In a bakery on the other side of the street, Chlöe watched her ex-girlfriend fritter around the confectionery display, picking out the choicest bits. The sight made Chlöe’s throat clench a little. She’d been handpicked like that, plucked from an array of supple beauties, set aside for carnal delights until her usefulness expired. Am I really such a gullible hedonist? she thought. Was she that much of a blind slave to her baser passions that she couldn’t let go, or be let go, gracefully?
‘Hey, I know you.’
Chlöe turned around, the devious itch that came on every time she heard a pretty voice tickling the back of her neck. The stone-grey eyes smiling into hers were needled with amber and framed with batwings of shoulder-length hair. Her pulse skipped. She’d wanted to be disappointed.
‘Um, sorry, I don’t think so.’ She huddled d
eeper into her coat.
‘Yeah, I do know you. Well, I’ve seen you, at least. We weren’t formally introduced.’ Three dark moles on the girl’s neck did a fetching dance as she spoke. It was all Chlöe could do to keep her eyes off the inviting slope down the V-front of the girl’s sweater.
‘Remember, a couple of weeks ago? You came to UCT campus to hustle Serena away for a scary chat. You were with a tall black girl, the one with the lips and all that neck.’
Transfixed, Chlöe watched the girl’s mouth move. Now this was a lovely pout, natural, and none of that sticky gloss rubbish. It matched her aura of home-grown, farm freshness. Free State, probably; Chlöe had hard evidence that the girls were hot out there. The wind whipped the girl’s cascade of onyx hair into a frenzy, and she casually twisted it into a ponytail at the nape of her neck and swept the lot over one shoulder.
Chlöe gulped.
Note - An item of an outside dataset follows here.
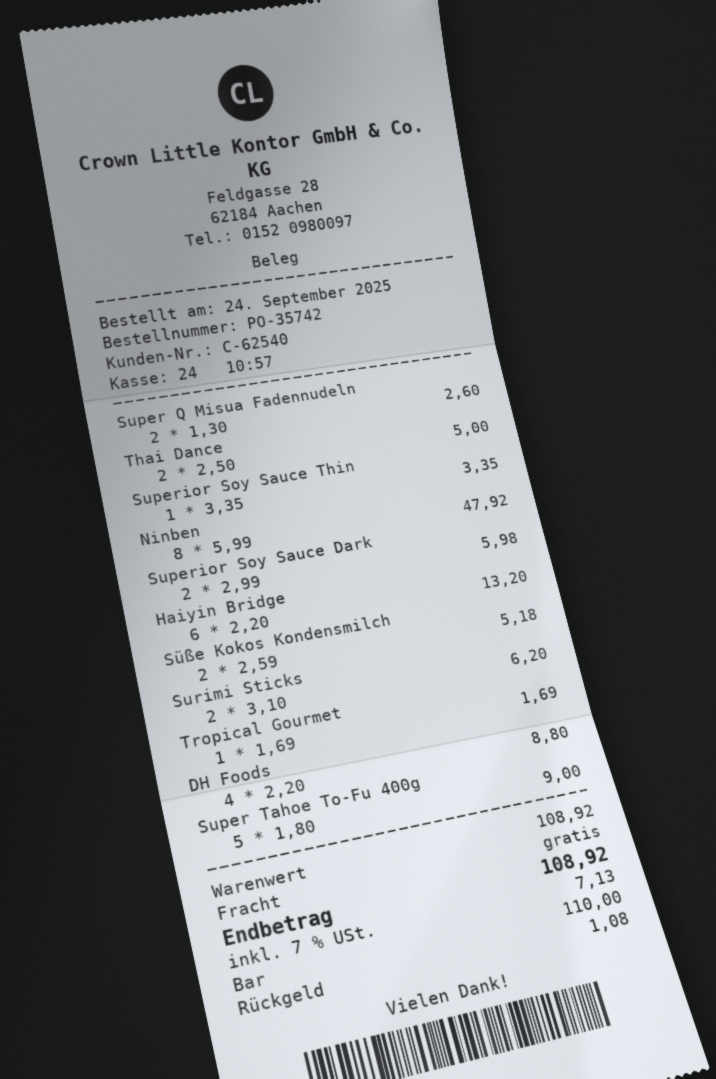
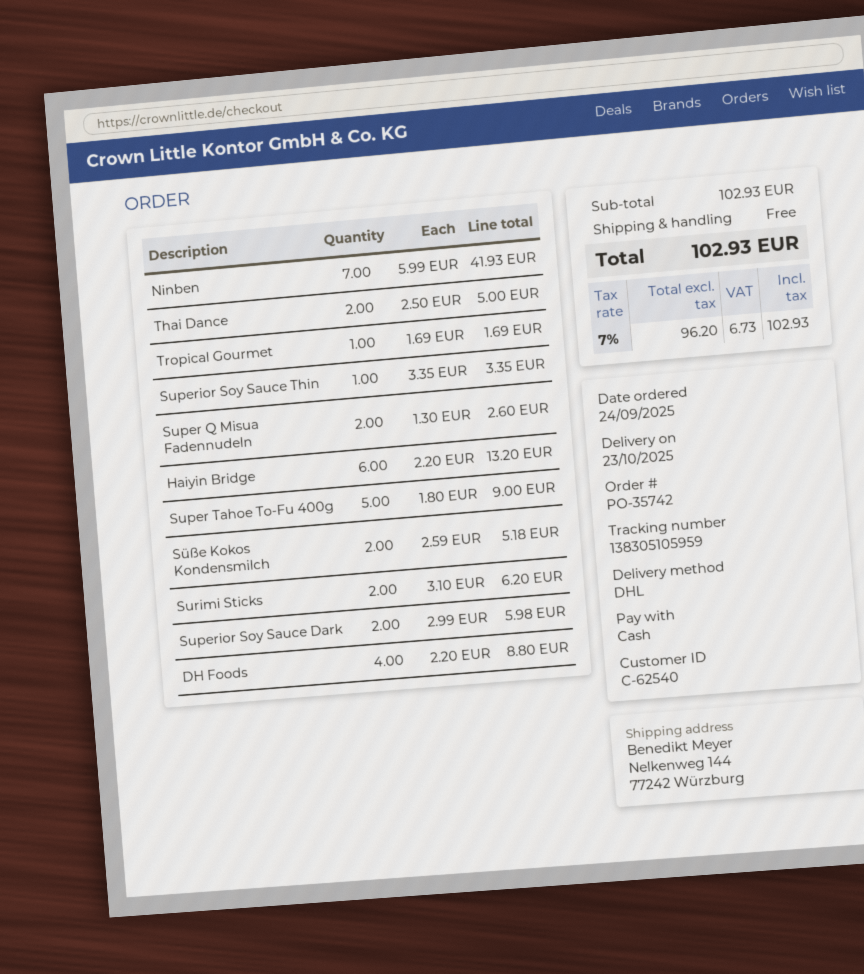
Ninben: 8 x 5.99 = 47.92 -> 7 x 5.99 = 41.93
subtotal: 108.92 -> 102.93
tax: 7% = 7.13 -> 7% = 6.73
total: 108.92 -> 102.93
Pay attention and stop perving. Of course, she remembered now. This was one of Serena Fourie’s friends. A member of the flock she was with the day they came to campus.
‘How’s your investigation going?’ the Farm Beauty said.
Chlöe’s eyes narrowed.
The girl gave a short laugh. ‘Sorry, am I not meant to ask? Is it a big secret? Serena plays it quite close to the chest when it comes to her family. Thinks they lower her prestige or something. Whose family doesn’t?’ Farm Beauty sighed. ‘But she’s not very good at hiding her emotions. She was really shaken up after you guys left.’
‘Did she have reason to be?’
Farm Beauty smiled scornfully. ‘Well, no offence, but you guys did ambush her in the middle of her day. You could’ve been more graceful and considerate about it. Serena’s really sensitive.’ She softened. ‘Look, I’m sorry. I’ve known Serena since we started first-year Law together. It was really tough when her sister went missing. I get a bit overprotective when I see how much it still affects her.’